| Saved data entries |
******************************

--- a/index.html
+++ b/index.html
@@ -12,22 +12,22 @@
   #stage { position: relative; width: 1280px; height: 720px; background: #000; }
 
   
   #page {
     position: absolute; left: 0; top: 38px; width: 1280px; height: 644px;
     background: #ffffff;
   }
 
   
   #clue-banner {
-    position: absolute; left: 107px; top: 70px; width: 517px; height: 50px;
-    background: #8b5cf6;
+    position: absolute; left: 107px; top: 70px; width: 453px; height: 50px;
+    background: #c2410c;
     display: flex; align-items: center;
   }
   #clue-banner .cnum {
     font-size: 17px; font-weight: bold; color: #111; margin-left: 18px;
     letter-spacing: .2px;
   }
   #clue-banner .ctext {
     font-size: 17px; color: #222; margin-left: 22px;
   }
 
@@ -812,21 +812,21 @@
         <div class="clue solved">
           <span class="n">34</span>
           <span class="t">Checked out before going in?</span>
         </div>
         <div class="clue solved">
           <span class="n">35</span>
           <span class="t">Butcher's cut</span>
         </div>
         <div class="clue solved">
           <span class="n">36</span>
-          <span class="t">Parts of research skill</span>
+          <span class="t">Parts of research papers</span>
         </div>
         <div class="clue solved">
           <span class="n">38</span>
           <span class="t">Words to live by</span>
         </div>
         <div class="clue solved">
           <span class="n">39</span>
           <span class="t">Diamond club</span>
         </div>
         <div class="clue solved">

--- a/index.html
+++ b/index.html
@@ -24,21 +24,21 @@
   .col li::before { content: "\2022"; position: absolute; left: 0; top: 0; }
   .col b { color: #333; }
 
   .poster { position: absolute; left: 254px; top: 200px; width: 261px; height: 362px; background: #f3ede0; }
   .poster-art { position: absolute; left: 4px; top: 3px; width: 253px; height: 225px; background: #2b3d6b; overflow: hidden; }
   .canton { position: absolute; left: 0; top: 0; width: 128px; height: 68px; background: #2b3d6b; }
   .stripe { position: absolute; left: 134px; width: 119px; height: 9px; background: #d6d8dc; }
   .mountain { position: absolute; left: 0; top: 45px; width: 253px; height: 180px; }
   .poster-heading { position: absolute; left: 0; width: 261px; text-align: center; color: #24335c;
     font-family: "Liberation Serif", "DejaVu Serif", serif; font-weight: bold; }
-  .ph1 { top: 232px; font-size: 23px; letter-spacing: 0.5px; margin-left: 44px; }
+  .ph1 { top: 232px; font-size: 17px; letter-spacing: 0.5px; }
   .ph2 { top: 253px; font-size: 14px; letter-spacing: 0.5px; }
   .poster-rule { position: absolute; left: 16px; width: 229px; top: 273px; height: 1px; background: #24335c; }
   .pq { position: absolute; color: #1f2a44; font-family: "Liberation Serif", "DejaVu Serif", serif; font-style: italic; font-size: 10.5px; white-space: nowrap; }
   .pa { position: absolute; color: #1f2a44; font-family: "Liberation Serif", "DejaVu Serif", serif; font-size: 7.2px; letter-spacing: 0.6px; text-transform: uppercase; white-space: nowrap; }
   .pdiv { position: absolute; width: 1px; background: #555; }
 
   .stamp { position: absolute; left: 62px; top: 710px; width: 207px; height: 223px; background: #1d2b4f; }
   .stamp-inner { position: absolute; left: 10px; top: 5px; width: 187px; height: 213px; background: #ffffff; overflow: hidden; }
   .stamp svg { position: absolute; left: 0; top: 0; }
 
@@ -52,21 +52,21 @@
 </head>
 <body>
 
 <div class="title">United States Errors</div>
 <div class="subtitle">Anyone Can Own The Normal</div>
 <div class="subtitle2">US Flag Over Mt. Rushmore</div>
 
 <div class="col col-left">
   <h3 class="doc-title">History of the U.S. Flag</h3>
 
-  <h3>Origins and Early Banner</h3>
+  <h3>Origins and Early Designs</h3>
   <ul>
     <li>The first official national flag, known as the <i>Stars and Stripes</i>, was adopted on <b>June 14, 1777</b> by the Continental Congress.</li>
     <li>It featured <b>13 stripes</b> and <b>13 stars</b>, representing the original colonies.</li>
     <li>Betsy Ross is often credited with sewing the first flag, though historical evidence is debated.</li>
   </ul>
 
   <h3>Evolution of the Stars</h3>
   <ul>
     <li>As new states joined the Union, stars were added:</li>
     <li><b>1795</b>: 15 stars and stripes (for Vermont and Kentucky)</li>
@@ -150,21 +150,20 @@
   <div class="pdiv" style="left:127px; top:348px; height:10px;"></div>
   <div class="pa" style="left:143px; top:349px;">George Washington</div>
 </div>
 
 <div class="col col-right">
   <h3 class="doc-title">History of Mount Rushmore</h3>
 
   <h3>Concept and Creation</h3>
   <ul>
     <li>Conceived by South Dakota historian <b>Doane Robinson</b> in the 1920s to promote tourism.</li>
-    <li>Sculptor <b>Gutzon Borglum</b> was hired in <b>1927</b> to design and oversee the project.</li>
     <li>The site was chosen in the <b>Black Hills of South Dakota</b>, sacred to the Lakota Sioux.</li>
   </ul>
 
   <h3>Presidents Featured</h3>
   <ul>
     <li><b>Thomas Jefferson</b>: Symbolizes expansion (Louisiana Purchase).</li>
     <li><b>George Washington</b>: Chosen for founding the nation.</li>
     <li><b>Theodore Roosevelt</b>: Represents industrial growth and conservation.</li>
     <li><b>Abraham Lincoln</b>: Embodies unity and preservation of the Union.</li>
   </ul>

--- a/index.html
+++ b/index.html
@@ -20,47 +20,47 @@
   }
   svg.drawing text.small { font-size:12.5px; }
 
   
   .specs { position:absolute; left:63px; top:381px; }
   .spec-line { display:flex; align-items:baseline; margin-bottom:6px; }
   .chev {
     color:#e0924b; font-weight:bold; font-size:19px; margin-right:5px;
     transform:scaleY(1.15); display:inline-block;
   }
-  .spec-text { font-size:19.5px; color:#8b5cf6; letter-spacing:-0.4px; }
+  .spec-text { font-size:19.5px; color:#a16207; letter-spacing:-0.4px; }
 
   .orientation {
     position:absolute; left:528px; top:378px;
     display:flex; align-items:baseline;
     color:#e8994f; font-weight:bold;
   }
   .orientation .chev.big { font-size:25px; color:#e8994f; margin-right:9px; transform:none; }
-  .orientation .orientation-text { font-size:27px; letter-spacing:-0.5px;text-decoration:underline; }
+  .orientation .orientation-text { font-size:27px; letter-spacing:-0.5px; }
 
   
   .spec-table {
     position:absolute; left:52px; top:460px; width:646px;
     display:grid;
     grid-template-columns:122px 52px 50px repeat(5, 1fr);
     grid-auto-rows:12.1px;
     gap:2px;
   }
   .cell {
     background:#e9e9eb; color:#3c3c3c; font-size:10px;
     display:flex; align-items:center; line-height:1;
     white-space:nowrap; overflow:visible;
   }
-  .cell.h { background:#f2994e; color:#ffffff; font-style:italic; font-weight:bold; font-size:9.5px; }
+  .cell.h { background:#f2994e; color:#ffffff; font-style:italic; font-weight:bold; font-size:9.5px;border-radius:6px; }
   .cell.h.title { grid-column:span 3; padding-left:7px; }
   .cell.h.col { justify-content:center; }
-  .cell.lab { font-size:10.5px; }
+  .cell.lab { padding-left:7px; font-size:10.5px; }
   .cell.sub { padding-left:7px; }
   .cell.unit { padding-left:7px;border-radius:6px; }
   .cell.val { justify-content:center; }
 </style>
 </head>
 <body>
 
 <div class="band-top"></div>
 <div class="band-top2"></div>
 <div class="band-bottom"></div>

******************************

| ACTIVITY |
An exact copy of every record above is required.

| ANSWER BELOW |
--- a/index.html
+++ b/index.html
@@ -12,22 +12,22 @@
   #stage { position: relative; width: 1280px; height: 720px; background: #000; }
 
   
   #page {
     position: absolute; left: 0; top: 38px; width: 1280px; height: 644px;
     background: #ffffff;
   }
 
   
   #clue-banner {
-    position: absolute; left: 107px; top: 70px; width: 517px; height: 50px;
-    background: #8b5cf6;
+    position: absolute; left: 107px; top: 70px; width: 453px; height: 50px;
+    background: #c2410c;
     display: flex; align-items: center;
   }
   #clue-banner .cnum {
     font-size: 17px; font-weight: bold; color: #111; margin-left: 18px;
     letter-spacing: .2px;
   }
   #clue-banner .ctext {
     font-size: 17px; color: #222; margin-left: 22px;
   }
 
@@ -812,21 +812,21 @@
         <div class="clue solved">
           <span class="n">34</span>
           <span class="t">Checked out before going in?</span>
         </div>
         <div class="clue solved">
           <span class="n">35</span>
           <span class="t">Butcher's cut</span>
         </div>
         <div class="clue solved">
           <span class="n">36</span>
-          <span class="t">Parts of research skill</span>
+          <span class="t">Parts of research papers</span>
         </div>
         <div class="clue solved">
           <span class="n">38</span>
           <span class="t">Words to live by</span>
         </div>
         <div class="clue solved">
           <span class="n">39</span>
           <span class="t">Diamond club</span>
         </div>
         <div class="clue solved">

--- a/index.html
+++ b/index.html
@@ -24,21 +24,21 @@
   .col li::before { content: "\2022"; position: absolute; left: 0; top: 0; }
   .col b { color: #333; }
 
   .poster { position: absolute; left: 254px; top: 200px; width: 261px; height: 362px; background: #f3ede0; }
   .poster-art { position: absolute; left: 4px; top: 3px; width: 253px; height: 225px; background: #2b3d6b; overflow: hidden; }
   .canton { position: absolute; left: 0; top: 0; width: 128px; height: 68px; background: #2b3d6b; }
   .stripe { position: absolute; left: 134px; width: 119px; height: 9px; background: #d6d8dc; }
   .mountain { position: absolute; left: 0; top: 45px; width: 253px; height: 180px; }
   .poster-heading { position: absolute; left: 0; width: 261px; text-align: center; color: #24335c;
     font-family: "Liberation Serif", "DejaVu Serif", serif; font-weight: bold; }
-  .ph1 { top: 232px; font-size: 23px; letter-spacing: 0.5px; margin-left: 44px; }
+  .ph1 { top: 232px; font-size: 17px; letter-spacing: 0.5px; }
   .ph2 { top: 253px; font-size: 14px; letter-spacing: 0.5px; }
   .poster-rule { position: absolute; left: 16px; width: 229px; top: 273px; height: 1px; background: #24335c; }
   .pq { position: absolute; color: #1f2a44; font-family: "Liberation Serif", "DejaVu Serif", serif; font-style: italic; font-size: 10.5px; white-space: nowrap; }
   .pa { position: absolute; color: #1f2a44; font-family: "Liberation Serif", "DejaVu Serif", serif; font-size: 7.2px; letter-spacing: 0.6px; text-transform: uppercase; white-space: nowrap; }
   .pdiv { position: absolute; width: 1px; background: #555; }
 
   .stamp { position: absolute; left: 62px; top: 710px; width: 207px; height: 223px; background: #1d2b4f; }
   .stamp-inner { position: absolute; left: 10px; top: 5px; width: 187px; height: 213px; background: #ffffff; overflow: hidden; }
   .stamp svg { position: absolute; left: 0; top: 0; }
 
@@ -52,21 +52,21 @@
 </head>
 <body>
 
 <div class="title">United States Errors</div>
 <div class="subtitle">Anyone Can Own The Normal</div>
 <div class="subtitle2">US Flag Over Mt. Rushmore</div>
 
 <div class="col col-left">
   <h3 class="doc-title">History of the U.S. Flag</h3>
 
-  <h3>Origins and Early Banner</h3>
+  <h3>Origins and Early Designs</h3>
   <ul>
     <li>The first official national flag, known as the <i>Stars and Stripes</i>, was adopted on <b>June 14, 1777</b> by the Continental Congress.</li>
     <li>It featured <b>13 stripes</b> and <b>13 stars</b>, representing the original colonies.</li>
     <li>Betsy Ross is often credited with sewing the first flag, though historical evidence is debated.</li>
   </ul>
 
   <h3>Evolution of the Stars</h3>
   <ul>
     <li>As new states joined the Union, stars were added:</li>
     <li><b>1795</b>: 15 stars and stripes (for Vermont and Kentucky)</li>
@@ -150,21 +150,20 @@
   <div class="pdiv" style="left:127px; top:348px; height:10px;"></div>
   <div class="pa" style="left:143px; top:349px;">George Washington</div>
 </div>
 
 <div class="col col-right">
   <h3 class="doc-title">History of Mount Rushmore</h3>
 
   <h3>Concept and Creation</h3>
   <ul>
     <li>Conceived by South Dakota historian <b>Doane Robinson</b> in the 1920s to promote tourism.</li>
-    <li>Sculptor <b>Gutzon Borglum</b> was hired in <b>1927</b> to design and oversee the project.</li>
     <li>The site was chosen in the <b>Black Hills of South Dakota</b>, sacred to the Lakota Sioux.</li>
   </ul>
 
   <h3>Presidents Featured</h3>
   <ul>
     <li><b>Thomas Jefferson</b>: Symbolizes expansion (Louisiana Purchase).</li>
     <li><b>George Washington</b>: Chosen for founding the nation.</li>
     <li><b>Theodore Roosevelt</b>: Represents industrial growth and conservation.</li>
     <li><b>Abraham Lincoln</b>: Embodies unity and preservation of the Union.</li>
   </ul>

--- a/index.html
+++ b/index.html
@@ -20,47 +20,47 @@
   }
   svg.drawing text.small { font-size:12.5px; }
 
   
   .specs { position:absolute; left:63px; top:381px; }
   .spec-line { display:flex; align-items:baseline; margin-bottom:6px; }
   .chev {
     color:#e0924b; font-weight:bold; font-size:19px; margin-right:5px;
     transform:scaleY(1.15); display:inline-block;
   }
-  .spec-text { font-size:19.5px; color:#8b5cf6; letter-spacing:-0.4px; }
+  .spec-text { font-size:19.5px; color:#a16207; letter-spacing:-0.4px; }
 
   .orientation {
     position:absolute; left:528px; top:378px;
     display:flex; align-items:baseline;
     color:#e8994f; font-weight:bold;
   }
   .orientation .chev.big { font-size:25px; color:#e8994f; margin-right:9px; transform:none; }
-  .orientation .orientation-text { font-size:27px; letter-spacing:-0.5px;text-decoration:underline; }
+  .orientation .orientation-text { font-size:27px; letter-spacing:-0.5px; }
 
   
   .spec-table {
     position:absolute; left:52px; top:460px; width:646px;
     display:grid;
     grid-template-columns:122px 52px 50px repeat(5, 1fr);
     grid-auto-rows:12.1px;
     gap:2px;
   }
   .cell {
     background:#e9e9eb; color:#3c3c3c; font-size:10px;
     display:flex; align-items:center; line-height:1;
     white-space:nowrap; overflow:visible;
   }
-  .cell.h { background:#f2994e; color:#ffffff; font-style:italic; font-weight:bold; font-size:9.5px; }
+  .cell.h { background:#f2994e; color:#ffffff; font-style:italic; font-weight:bold; font-size:9.5px;border-radius:6px; }
   .cell.h.title { grid-column:span 3; padding-left:7px; }
   .cell.h.col { justify-content:center; }
-  .cell.lab { font-size:10.5px; }
+  .cell.lab { padding-left:7px; font-size:10.5px; }
   .cell.sub { padding-left:7px; }
   .cell.unit { padding-left:7px;border-radius:6px; }
   .cell.val { justify-content:center; }
 </style>
 </head>
 <body>
 
 <div class="band-top"></div>
 <div class="band-top2"></div>
 <div class="band-bottom"></div>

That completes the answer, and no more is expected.